> **Your task**
Scan the entries below. Report each line where the string "syntaxe" occurs.

> **Input data**
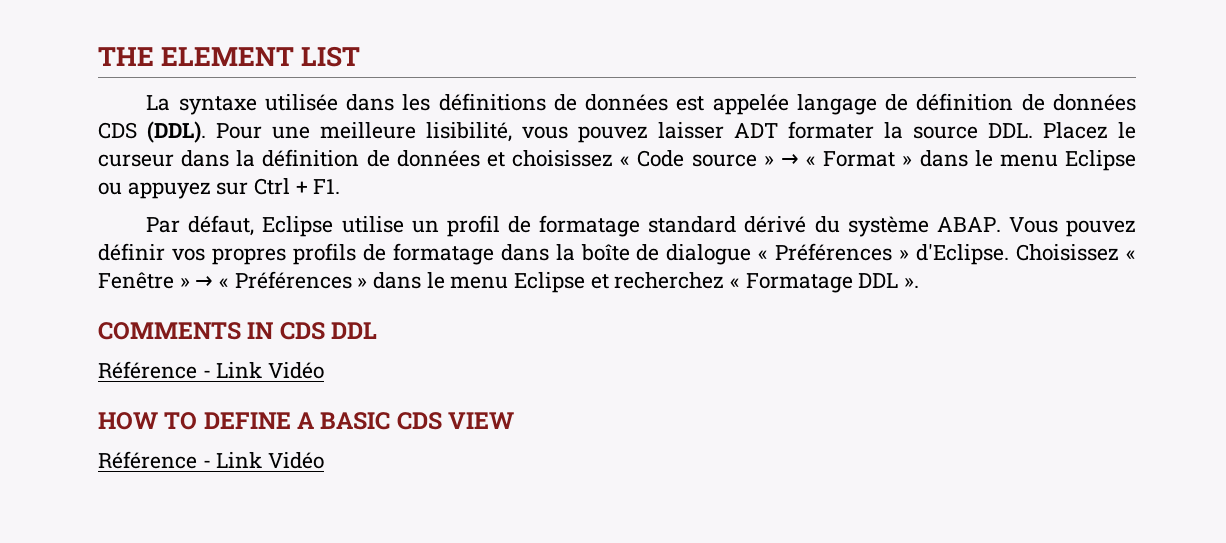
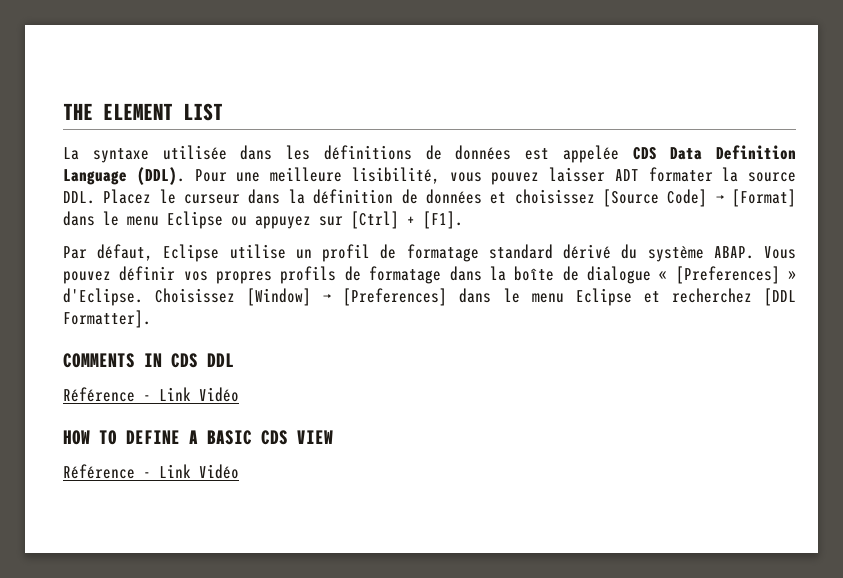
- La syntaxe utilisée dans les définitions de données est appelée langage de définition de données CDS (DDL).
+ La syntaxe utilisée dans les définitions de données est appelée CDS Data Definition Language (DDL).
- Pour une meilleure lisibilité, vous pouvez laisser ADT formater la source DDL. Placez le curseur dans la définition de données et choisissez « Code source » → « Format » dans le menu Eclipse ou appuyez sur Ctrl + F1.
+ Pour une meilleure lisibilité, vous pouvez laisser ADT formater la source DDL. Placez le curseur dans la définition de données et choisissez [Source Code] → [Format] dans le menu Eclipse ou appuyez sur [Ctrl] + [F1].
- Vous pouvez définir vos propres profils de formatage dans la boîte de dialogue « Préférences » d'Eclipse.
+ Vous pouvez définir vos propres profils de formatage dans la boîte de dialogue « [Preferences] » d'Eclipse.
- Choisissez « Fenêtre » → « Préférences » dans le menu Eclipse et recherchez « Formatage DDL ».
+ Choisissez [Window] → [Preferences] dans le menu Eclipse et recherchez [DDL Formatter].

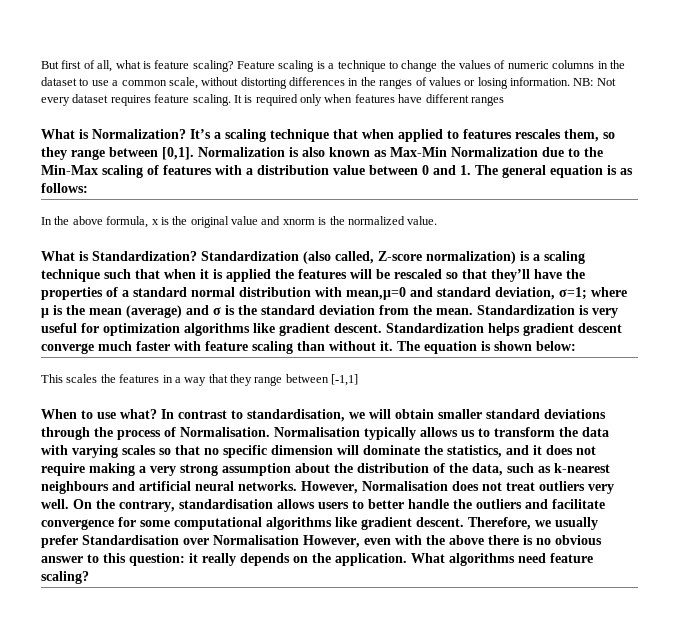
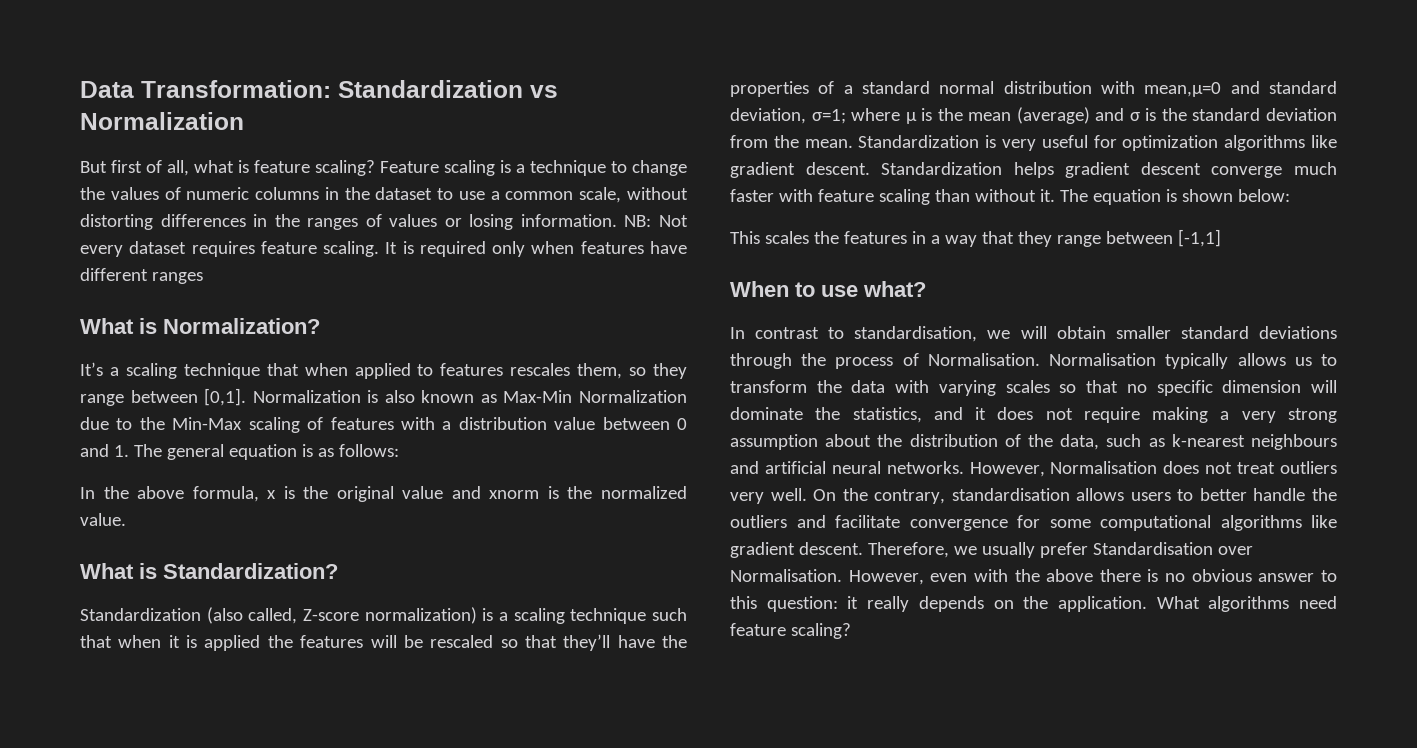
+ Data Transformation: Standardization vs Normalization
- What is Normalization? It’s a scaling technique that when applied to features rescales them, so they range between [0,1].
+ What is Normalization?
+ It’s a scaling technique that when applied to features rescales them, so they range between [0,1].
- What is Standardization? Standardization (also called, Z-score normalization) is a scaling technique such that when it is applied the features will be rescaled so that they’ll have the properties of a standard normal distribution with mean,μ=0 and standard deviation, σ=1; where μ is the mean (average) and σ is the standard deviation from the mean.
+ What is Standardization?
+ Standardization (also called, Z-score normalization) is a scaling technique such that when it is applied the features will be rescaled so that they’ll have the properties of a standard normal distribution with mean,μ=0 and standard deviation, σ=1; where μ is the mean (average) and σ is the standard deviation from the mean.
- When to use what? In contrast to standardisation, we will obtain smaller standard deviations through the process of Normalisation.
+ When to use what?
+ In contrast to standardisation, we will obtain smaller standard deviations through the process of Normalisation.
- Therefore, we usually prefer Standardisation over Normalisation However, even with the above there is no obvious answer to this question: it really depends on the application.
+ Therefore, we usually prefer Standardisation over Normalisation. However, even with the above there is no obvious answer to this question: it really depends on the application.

* * *

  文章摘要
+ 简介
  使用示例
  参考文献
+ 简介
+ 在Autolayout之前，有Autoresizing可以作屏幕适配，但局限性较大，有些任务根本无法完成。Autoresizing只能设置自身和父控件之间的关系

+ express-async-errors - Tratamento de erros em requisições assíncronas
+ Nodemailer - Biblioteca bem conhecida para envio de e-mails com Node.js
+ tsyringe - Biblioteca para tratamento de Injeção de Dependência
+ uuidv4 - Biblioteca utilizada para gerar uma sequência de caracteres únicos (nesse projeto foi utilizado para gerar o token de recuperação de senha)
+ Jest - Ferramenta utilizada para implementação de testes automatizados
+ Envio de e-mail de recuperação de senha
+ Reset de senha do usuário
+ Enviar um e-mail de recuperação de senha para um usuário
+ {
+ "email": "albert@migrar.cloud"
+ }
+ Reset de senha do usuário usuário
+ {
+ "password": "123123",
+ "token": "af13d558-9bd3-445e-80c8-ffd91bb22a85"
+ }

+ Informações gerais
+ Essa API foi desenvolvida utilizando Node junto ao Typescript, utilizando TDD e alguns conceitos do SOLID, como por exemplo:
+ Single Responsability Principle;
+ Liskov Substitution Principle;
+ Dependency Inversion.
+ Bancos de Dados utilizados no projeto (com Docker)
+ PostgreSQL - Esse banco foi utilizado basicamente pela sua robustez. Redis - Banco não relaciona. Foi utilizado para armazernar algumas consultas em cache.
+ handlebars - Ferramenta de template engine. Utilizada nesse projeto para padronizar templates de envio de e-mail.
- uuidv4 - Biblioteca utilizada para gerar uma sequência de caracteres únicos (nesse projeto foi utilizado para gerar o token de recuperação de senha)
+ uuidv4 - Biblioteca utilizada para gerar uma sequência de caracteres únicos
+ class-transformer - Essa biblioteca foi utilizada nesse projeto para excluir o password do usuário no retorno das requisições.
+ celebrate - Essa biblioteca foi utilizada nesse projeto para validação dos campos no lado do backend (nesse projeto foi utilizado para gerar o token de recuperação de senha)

---

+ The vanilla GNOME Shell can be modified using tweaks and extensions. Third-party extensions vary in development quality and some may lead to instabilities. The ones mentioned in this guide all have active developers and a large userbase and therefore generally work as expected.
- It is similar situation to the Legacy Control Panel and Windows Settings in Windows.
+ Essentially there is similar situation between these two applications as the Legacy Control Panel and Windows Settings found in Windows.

> **Written response**
- La syntaxe utilisée dans les définitions de données est appelée langage de définition de données CDS (DDL).
+ La syntaxe utilisée dans les définitions de données est appelée CDS Data Definition Language (DDL).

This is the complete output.